Finally, we can save the calculated values to a file. It is easiest to do this by converting the dictionary of lists into a pandas.DataFrame:

>>> # convert to DataFrame, then save as tab-delimited text file
>>> df = pd.DataFrame(my_data)
>>> df.to_csv("gene_expression_demo.txt",sep="\t",index=False,header=True)

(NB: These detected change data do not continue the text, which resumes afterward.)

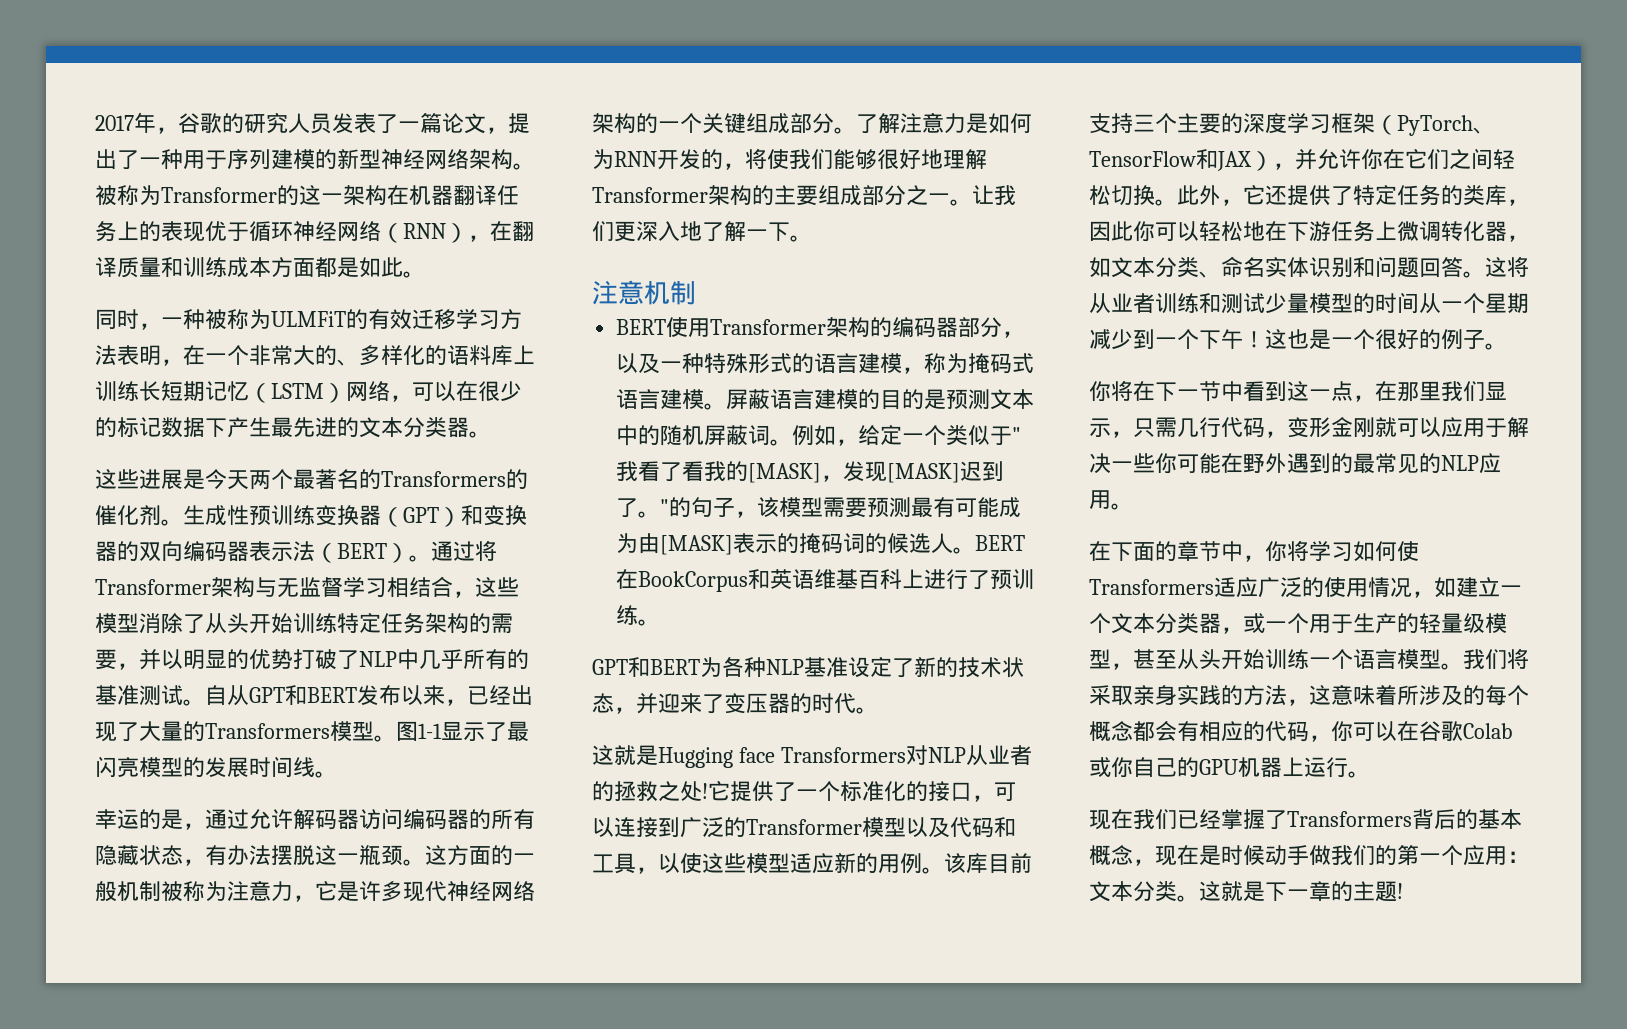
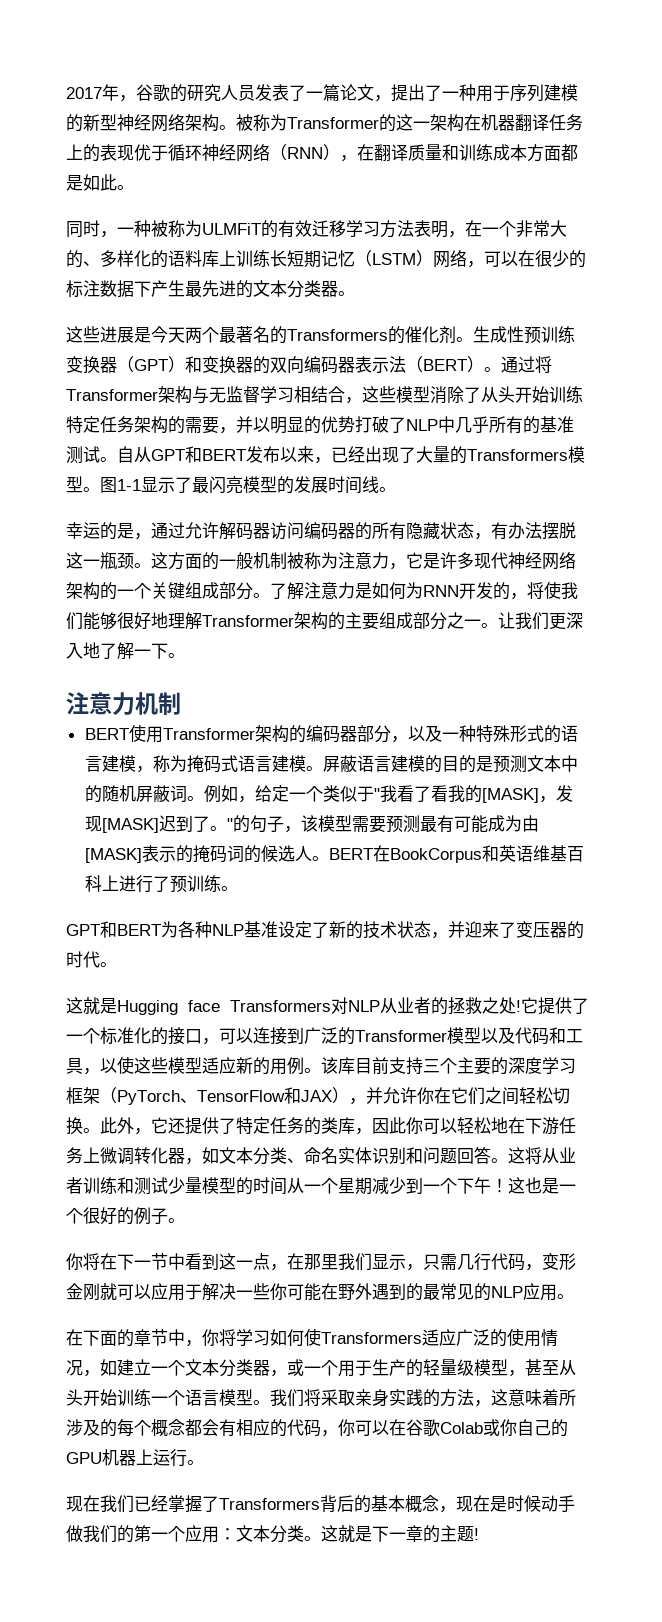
[139,417,161,437] 记 -> [83,280,100,297] 注
(644, 292) none -> [112,692,135,716] 力

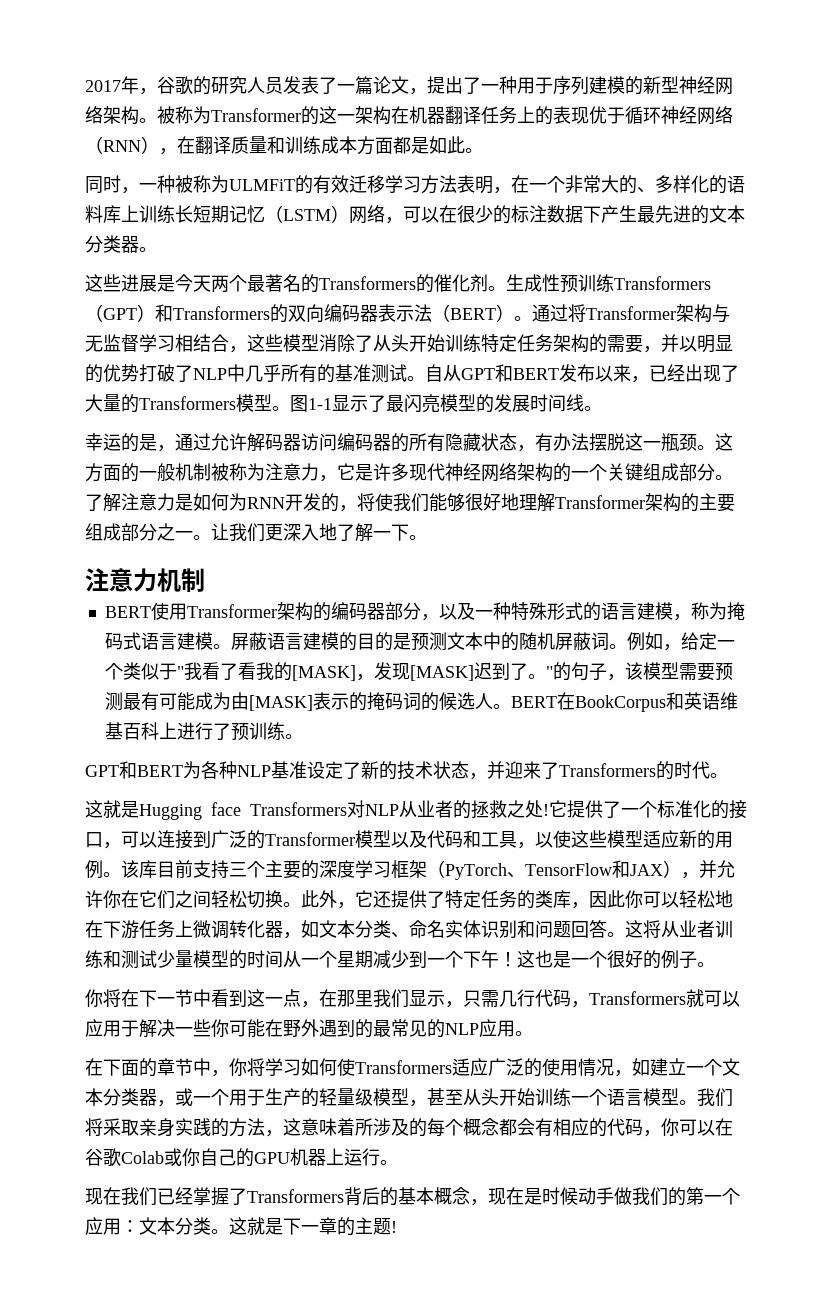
[66,356,117,374] 变换器 -> [614,276,711,290] Transformers
[202,356,253,374] 变换器 -> [173,306,270,320] Transformers
[516,921,567,938] 变压器 -> [559,763,656,777] Transformers
[542,1253,576,1270] [66,1283,100,1301] 变形金刚 -> [589,991,686,1005] Transformers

The text files may be re-loaded for further analysis, or plotted. For example, to plot the RPKM measurements for translation (ribosome profiling) and transcription (RNA-seq) against each other:

>>> my_figure = plt.figure()
>>> plt.loglog() # log-scaling makes it easier

>>> # make a copy of dataframe for plotting
>>> # this is because 0-values cannot be plotted in log-space,
>>> # so we set them to a pseudo value called `MIN_VAL`
>>> MIN_VAL = 1
>>> plot_df = copy.deepcopy(df)
>>> df["RNA-seq_exon_rpkm"][df["RNA-seq_exon_rpkm"] == 0] = MIN_VAL
>>> df["ribosome_profiling_CDS_rpkm"][df["ribosome_profiling_CDS_rpkm"] == 0] = MIN_VAL

>>> # now, make a scatter plot
>>> plt.scatter(plot_df["RNA-seq_exon_rpkm"],
>>>             plot_df["ribosome_profiling_CDS_rpkm"],
>>>             marker="o",alpha=0.5,facecolor="none",edgecolor="#007ADF")
>>> plt.xlabel("Transcript levels (RPKM of mRNA fragments over all exons)")
>>> plt.ylabel("Translation (RPKM of footprints over CDS)")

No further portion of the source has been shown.